Abstract

The challenge of leadership and development in Nigeria and a number of countries in Africa over the past several decades of independence has been a matter of tremendous public concern to which a great deal of scholarly efforts had been devoted. The situation has led many potentially great countries like Nigeria to be counted among some of the worst places in the world because of endemic poverty, unemployment, diseases and insecurity that ravage a large segment of the population. Efforts at interpreting the social forces propelling the pervasive poor quality leadership and development problems afflicting most parts of Africa, with special reference to Nigeria, tend to emphasize factors like colonialism, ethnic diversities, military interventions and multicultural realities.

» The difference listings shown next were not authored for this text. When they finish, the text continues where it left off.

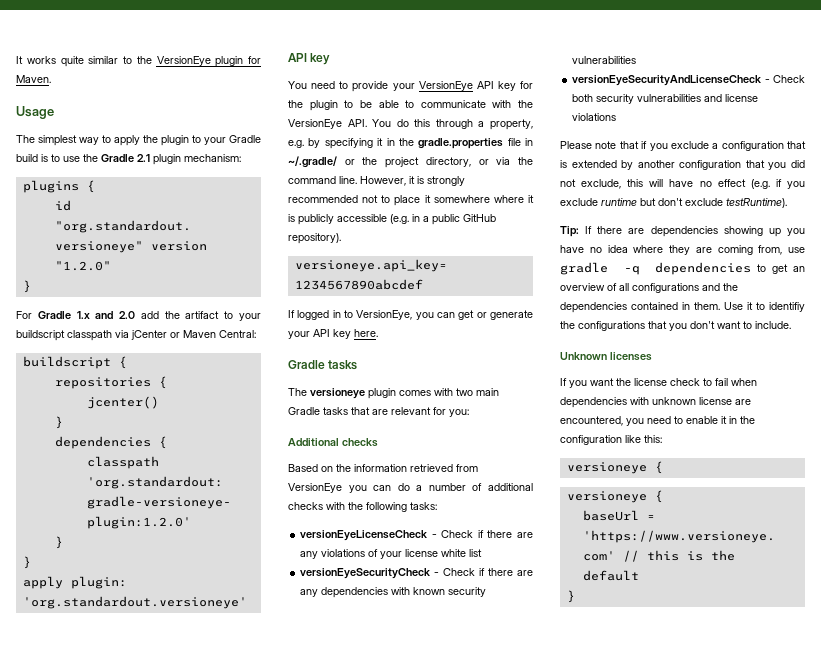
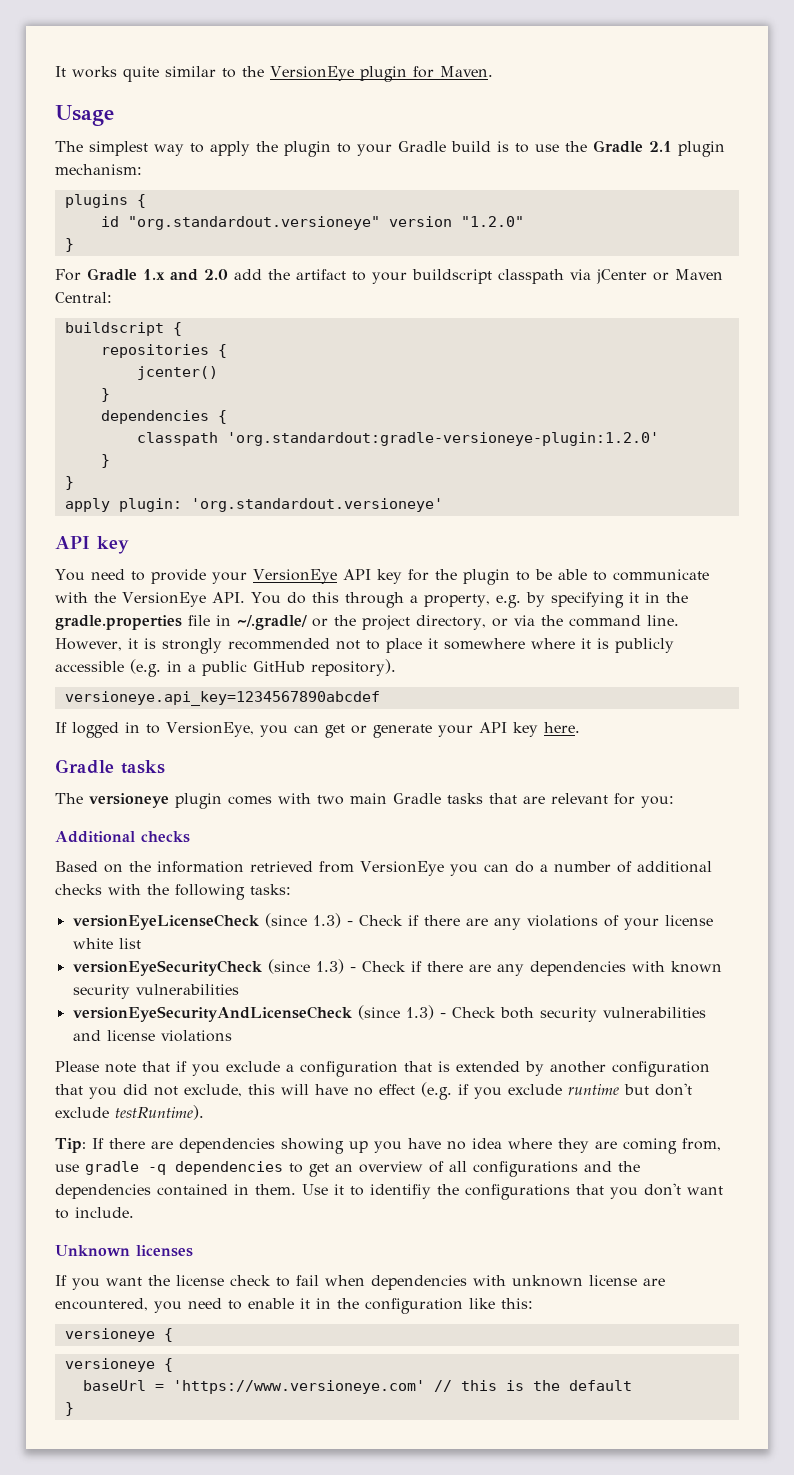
(428, 535) none -> [264,913,341,928] (since 1.3)
(431, 573) none -> [267,959,344,974] (since 1.3)
(762, 80) none -> [357,1005,434,1020] (since 1.3)

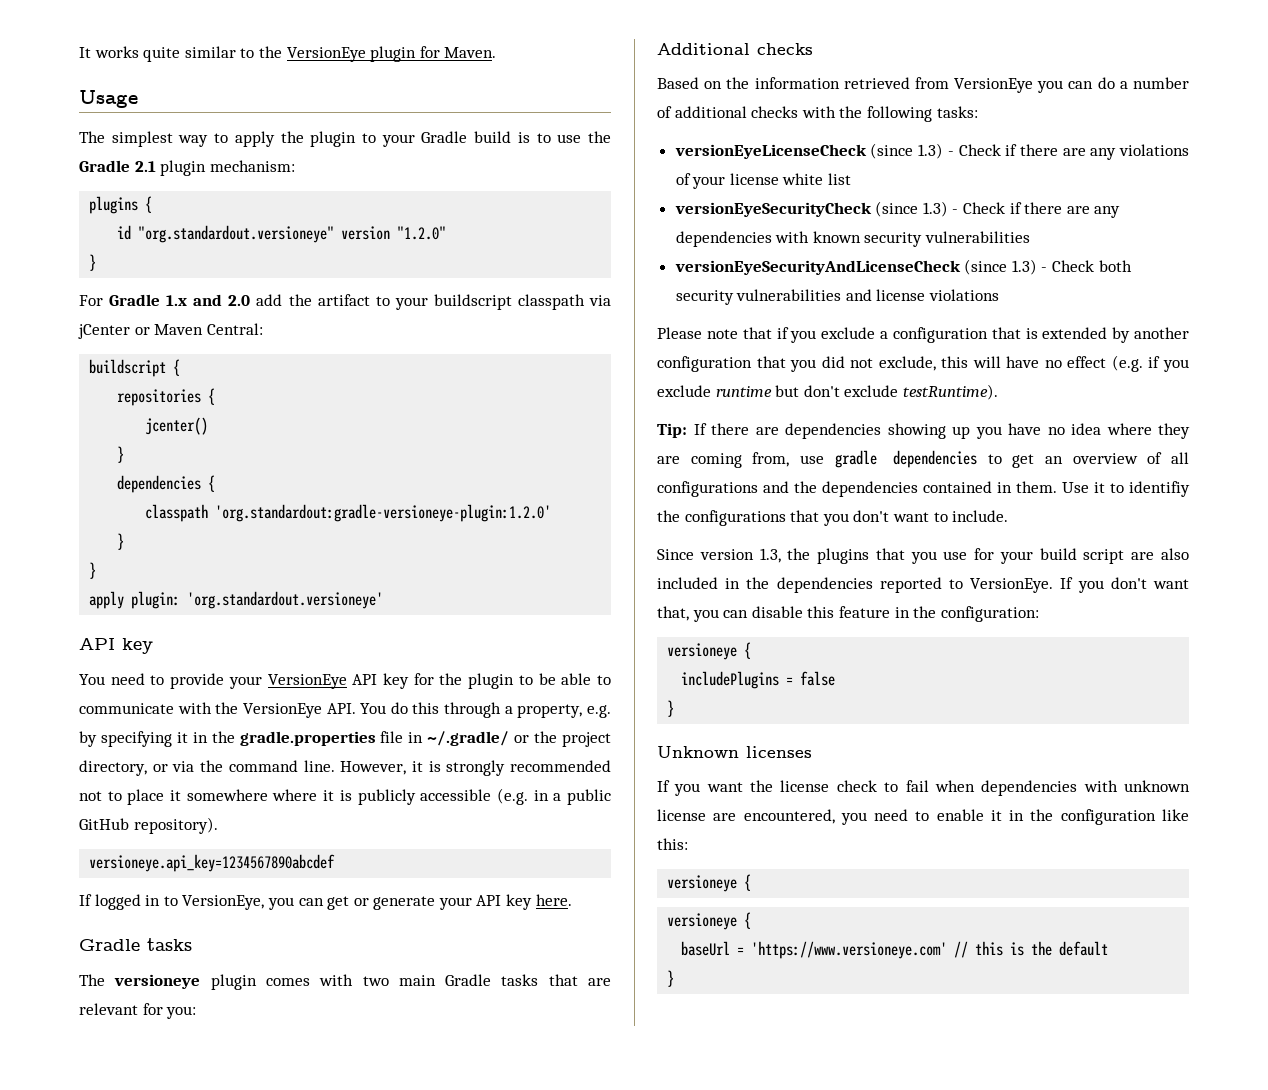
[148,1164,166,1175] -q -> (877, 459) none
(134, 1212) none -> [657,548,1189,564] [657,577,1189,593] [657,606,1039,622] [667,642,752,660] [681,671,836,689] [667,700,675,717] // Since version 1.3, the plugins that you use for your build script are also included in the dependencies reported to VersionEye. If you don't want that, you can disable this feature in the configuration: // versioneye { // includePlugins = false // }

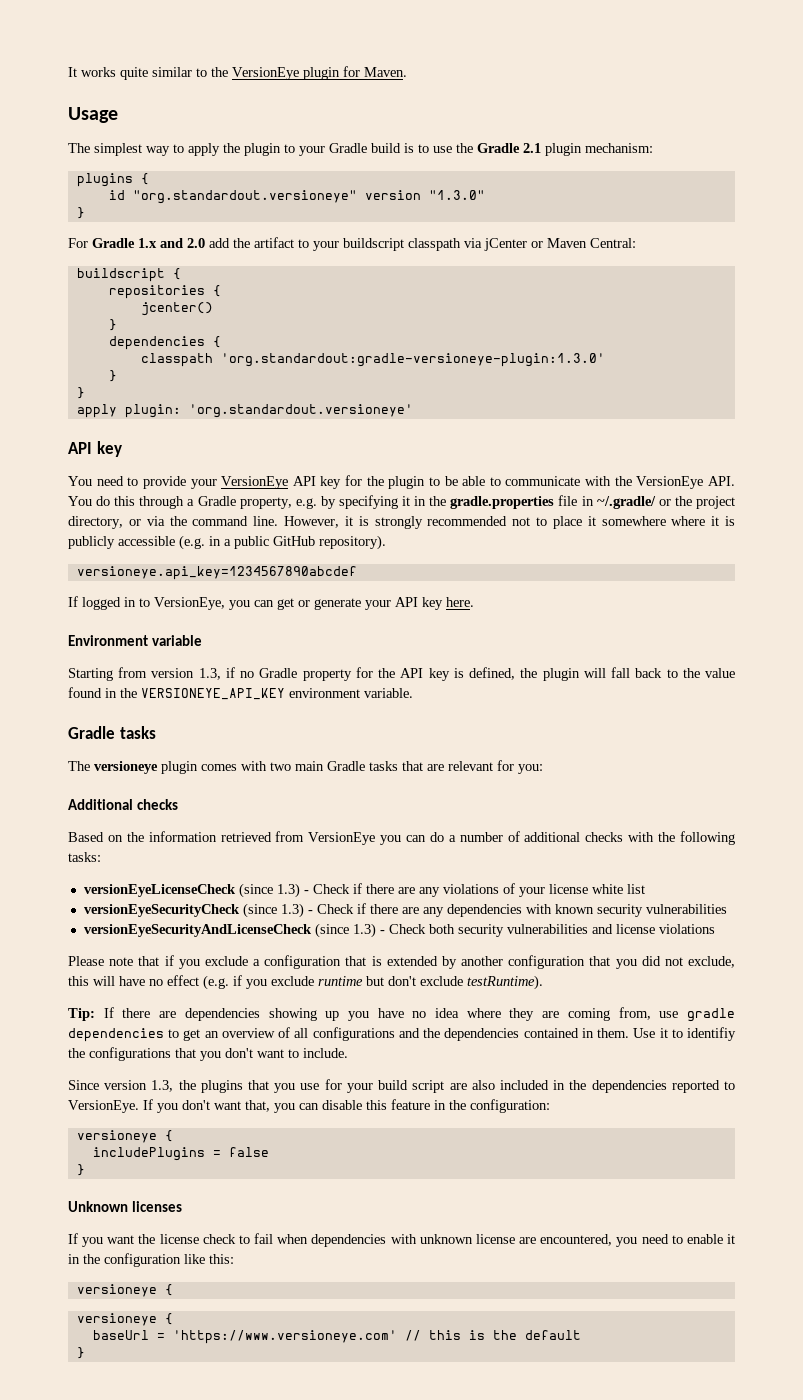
[397,226,447,240] "1.2.0" -> [428,190,485,200] "1.3.0"
[215,504,552,522] 'org.standardout:gradle-versioneye-plugin:1.2.0' -> [220,353,605,367] 'org.standardout:gradle-versioneye-plugin:1.3.0'
(513, 710) none -> [197,496,236,506] Gradle
(572, 900) none -> [68,635,202,646] [68,667,735,681] [68,687,413,700] // Environment variable // Starting from version 1.3, if no Gradle property for the API key is defined, the plugin will fall back to the value found in the VERSIONEYE_API_KEY environment variable.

This paper argues that the emergence of these factors as sources of sociopolitical destabilization and development quagmire in Nigeria represents the consequences of the underlying political culture that evolved in the course of the country’s political development. Thus, the paper is an attempt to situate the challenge of poor quality leadership and its associated development challenge in Nigeria within the context of the prevailing political culture which tends to promote particularistic tendencies. The paper adopted Parson’s social system theory vis-à-vis pattern variables to provide theoretical elucidation, and drew attention to certain categorical imperativesthat can inspire the evolution of transformational political culture with social responsibility, transparency, accountability, ethics, discipline, fairness and collective interest as its essential ingredients.